George Perkovich
According to his Carnegie Endowment for International Peace biography, "Until arriving at the Carnegie Endowment in January 2002, George Perkovich was deputy director for programs and director of the Secure World Program of the W. Alton Jones Foundation. He oversaw a total of $26 million in annual grantmaking and also designed and implemented initiatives to further the board's mandate of reducing the risk of nuclear war. He was with the foundation from 1990 through 2001."
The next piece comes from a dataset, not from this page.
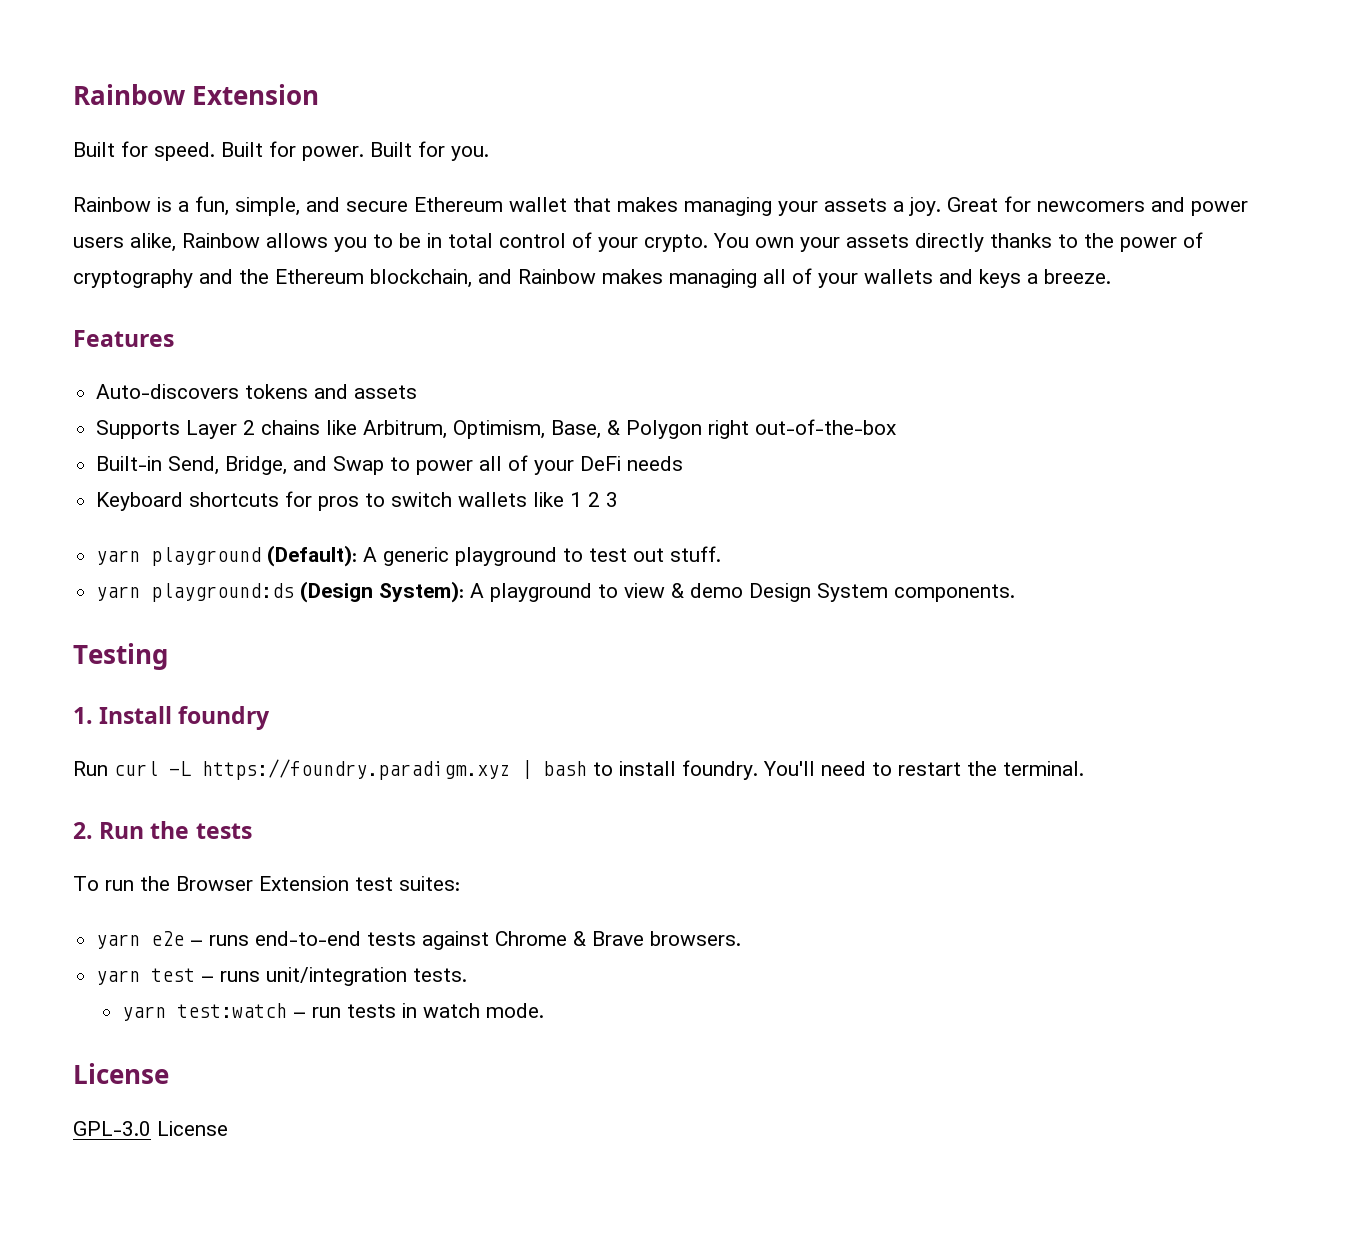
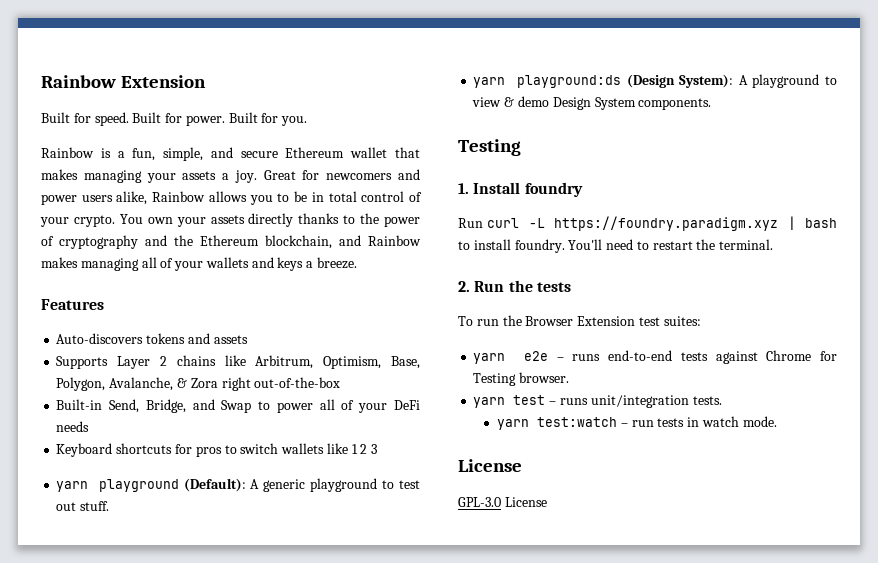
- Supports Layer 2 chains like Arbitrum, Optimism, Base, & Polygon right out-of-the-box
+ Supports Layer 2 chains like Arbitrum, Optimism, Base, Polygon, Avalanche, & Zora right out-of-the-box
- yarn e2e – runs end-to-end tests against Chrome & Brave browsers.
+ yarn e2e – runs end-to-end tests against Chrome for Testing browser.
"A prolific writer, Perkovich's work has appeared in a range of publications, including Foreign Affairs, Atlantic Monthly, the Weekly Standard, Wall Street Journal, the Washington Post, and the New York Times. He wrote India's Nuclear Bomb, which Foreign Affairs called 'an extraordinary and perhaps definitive account of 50 years of Indian nuclear policymaking' and the Washington Times called an 'important…encyclopedic…antidote to many of the illusions of our age.' The book received the Herbert Feis Award from the American Historical Association and the A.K. Coomaraswamy Prize from the Association for Asian Studies."
"Before his work with the Jones Foundation, Perkovich served as a speechwriter and foreign policy advisor to Senator Joseph R. Biden, Jr.. He is a member of the Council on Foreign Relations."
"Foreign Languages: French, Russian
"Education: B.A., University of California at Santa Cruz; M.A. in Soviet studies, Harvard University; Ph.D. in foreign affairs, University of Virginia Selected Publications: India's Nuclear Bomb (University of California Press, 1999; updated paperback edition, 2001)," his biographical note states. [1]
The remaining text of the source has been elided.